Taken together, these results argue for a key role for MLL3/4 in the establishment or maintenance of enhancers. Is MLL3/4 simply required for deposition of H3K4me1, or are the non-SET domains important for enhancer function? This issue has been addressed using an ES cell line in which SET domain point mutations were introduced in the endogenous copies of Mll3 and Mll4, depleting global H3K4me1 levels [100, 107]. Whilst a reduction in cohesin binding at enhancers was observed [100], there were minimal effects on transcription, either of eRNAs or at target genes [107] and similar results were seen for MLL3/4 SET domain deletions [108]. Notably, only small reductions in H3K27ac at enhancers were observed with the point mutants, compared to the strong reductions in the double KO line [107]. Thus, the primary function of MLL3/4 at enhancers is likely independent of histone methylation, although how this is achieved is, as yet, unclear. It is worth noting, however, that whilst H3K4me1 levels were depleted they were not completely eliminated, leaving the importance of this histone modification in enhancer function still an open question.
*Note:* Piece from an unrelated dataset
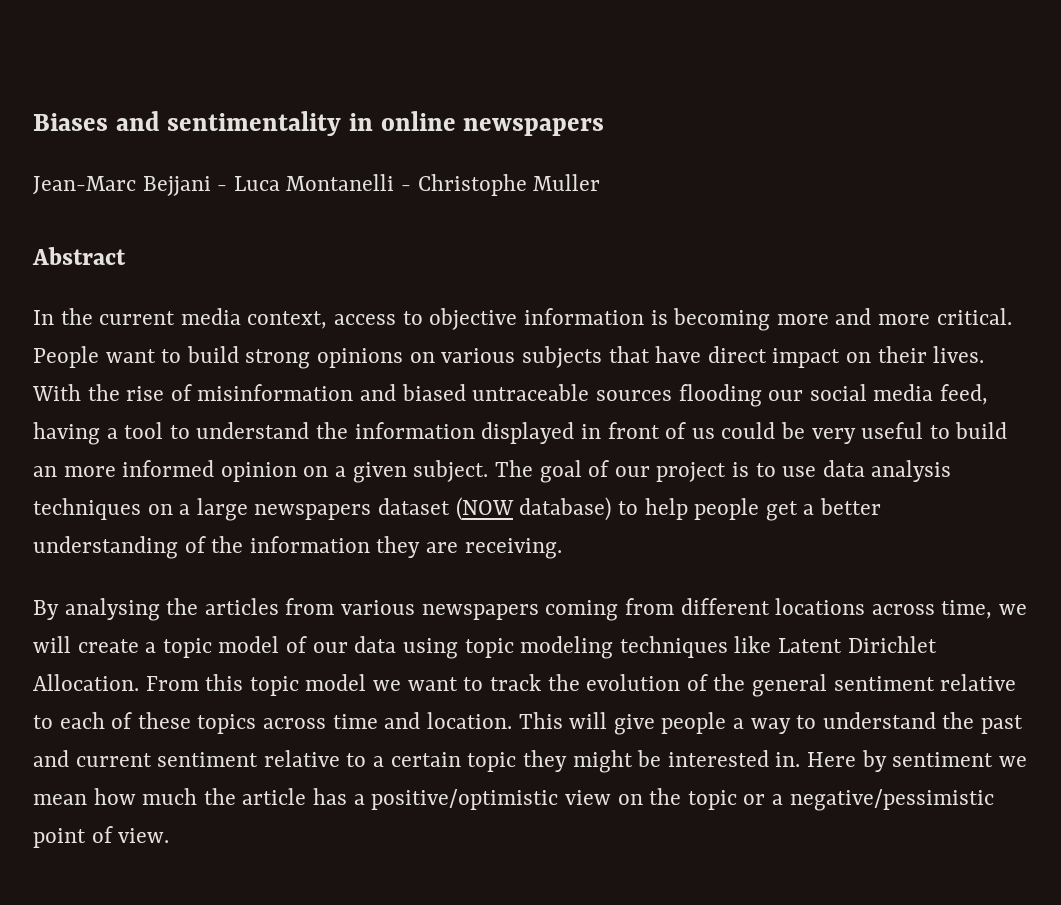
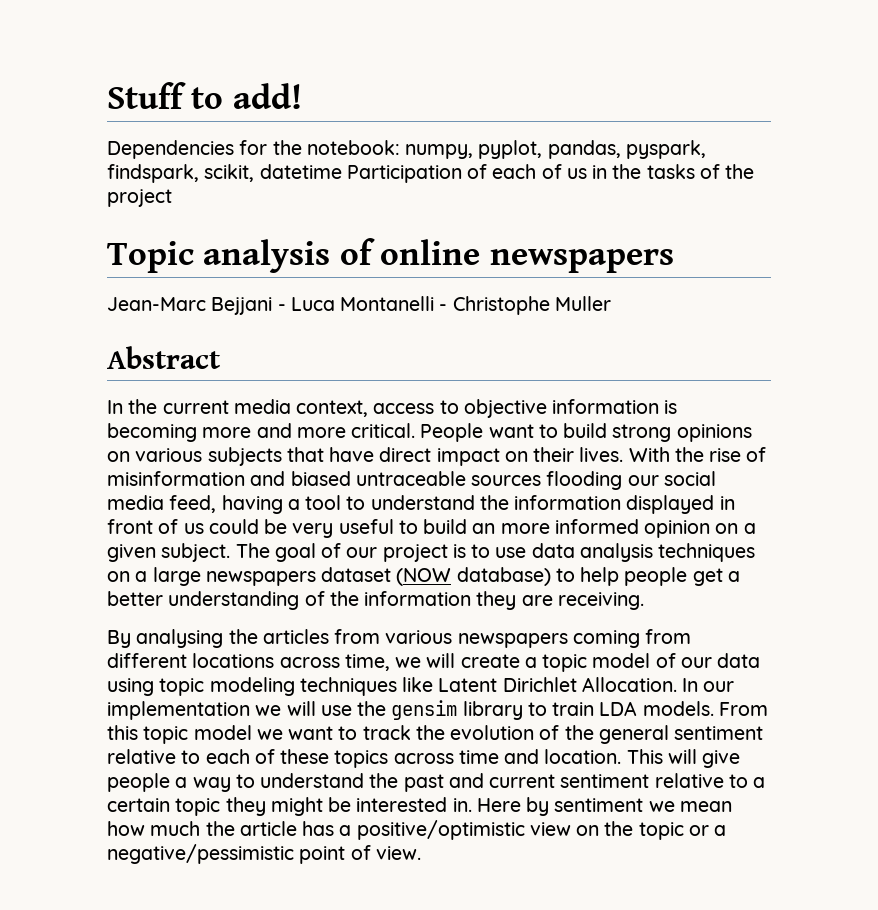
[33,111,374,136] Biases and sentimentality in -> [107,82,302,109] [107,140,706,159] [107,164,755,183] [107,189,172,207] [107,238,375,273] Stuff to add! // Dependencies for the notebook: numpy, pyplot, pandas, pyspark, findspark, scikit, datetime Participation of each of us in the tasks of the project // Topic analysis of
(139, 682) none -> [682,678,735,692] [107,700,714,720] In our implementation we will use the gensim library to train LDA models.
MLL family protein complexes

There is not sufficient space in this review to fully explore the detailed and diverse compositions of MLL family complexes. However, here we touch on some of the different complex components, with a particular focus on MLL, to illustrate how differences in complex composition may explain some of the phenotypic differences observed among family members.

The stable core complexes of MLL and MLL2 are highly similar with very little to differentiate them, although each protein displays additional protein interactions that may be suggestive of different functions of the two proteins. Both MLL and MLL2 are targeted for proteolytic cleavage by the threonine aspartase Taspase 1 [40, 137–139], generating 320-kDa N-terminal (MLL-N) and 180-kDa C-terminal (MLL-C) fragments, in the case of MLL (Fig. 2). These fragments do not dissociate after cleavage, however; the FYRN and FYRC domains interact to form a single domain, holding the complex together [140]. Interestingly, cleavage separates the C-terminal SET domain from the N-terminal portion, which contains all of the known binding domains of MLL.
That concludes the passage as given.